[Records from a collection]
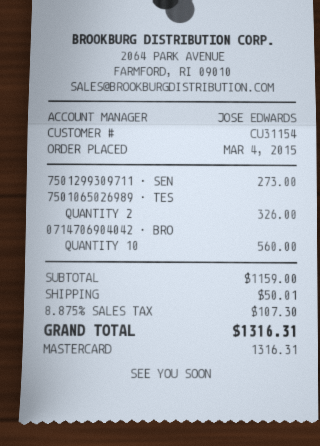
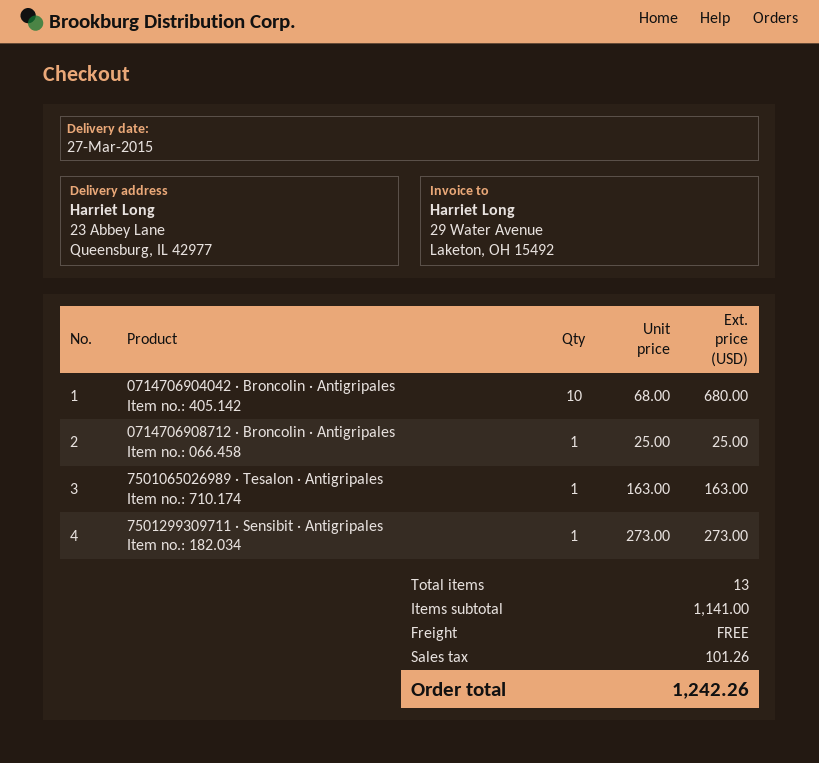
7501065026989 · TES: 2 for 326.00 -> 1 for 163.00
0714706904042 · BRO: 10 for 560.00 -> 10 for 680.00
0714706908712 · Broncolin · Antigripales: none -> 1 for 25.00
subtotal: 1159.00 -> 1141.00
shipping: 50.01 -> 0.00
tax: 107.30 -> 101.26
total: 1316.31 -> 1242.26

* _WHAT THE TASK ASKS_: Output all of the entries once more, word for word, with the images removed.

* _TASK OUTPUT_:
7501065026989 · TES: 2 for 326.00 -> 1 for 163.00
0714706904042 · BRO: 10 for 560.00 -> 10 for 680.00
0714706908712 · Broncolin · Antigripales: none -> 1 for 25.00
subtotal: 1159.00 -> 1141.00
shipping: 50.01 -> 0.00
tax: 107.30 -> 101.26
total: 1316.31 -> 1242.26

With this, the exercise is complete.